# Records to use
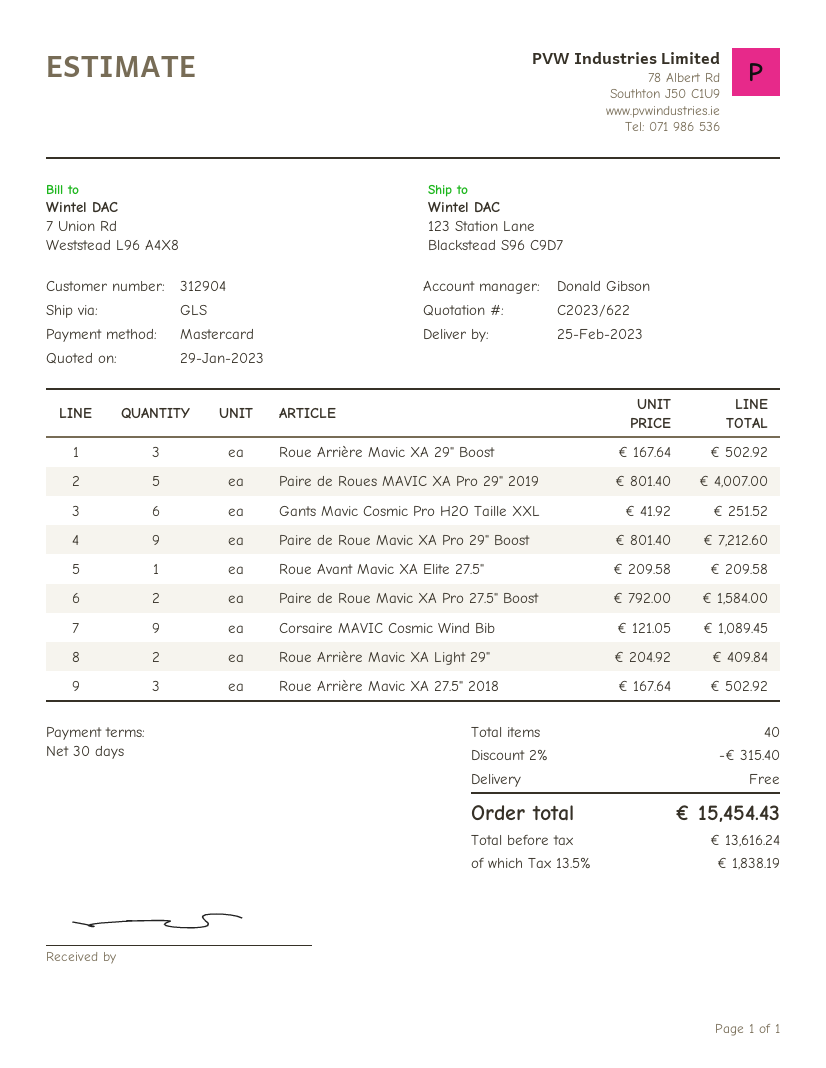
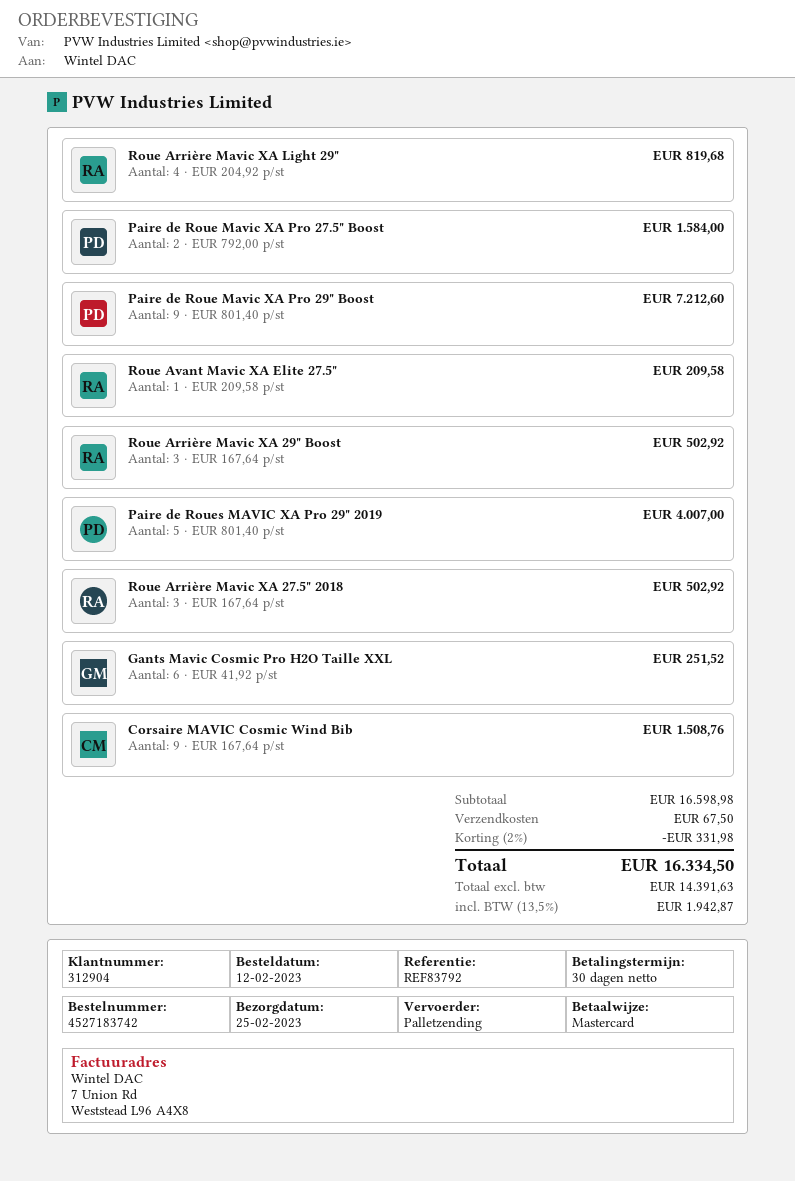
shipping method: GLS -> pallet freight
Corsaire MAVIC Cosmic Wind Bib: 9 x 121.05 = 1089.45 -> 9 x 167.64 = 1508.76
Roue Arrière Mavic XA Light 29": 2 x 204.92 = 409.84 -> 4 x 204.92 = 819.68
discount: 2% = 315.40 -> 2% = 331.98
shipping: 0.00 -> 67.50
net: 13616.24 -> 14391.63
tax: 13.5% = 1838.19 -> 13.5% = 1942.87
total: 15454.43 -> 16334.50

# Problem details
Please print the data above once more, exactly and without images.

# Output of the task
shipping method: GLS -> pallet freight
Corsaire MAVIC Cosmic Wind Bib: 9 x 121.05 = 1089.45 -> 9 x 167.64 = 1508.76
Roue Arrière Mavic XA Light 29": 2 x 204.92 = 409.84 -> 4 x 204.92 = 819.68
discount: 2% = 315.40 -> 2% = 331.98
shipping: 0.00 -> 67.50
net: 13616.24 -> 14391.63
tax: 13.5% = 1838.19 -> 13.5% = 1942.87
total: 15454.43 -> 16334.50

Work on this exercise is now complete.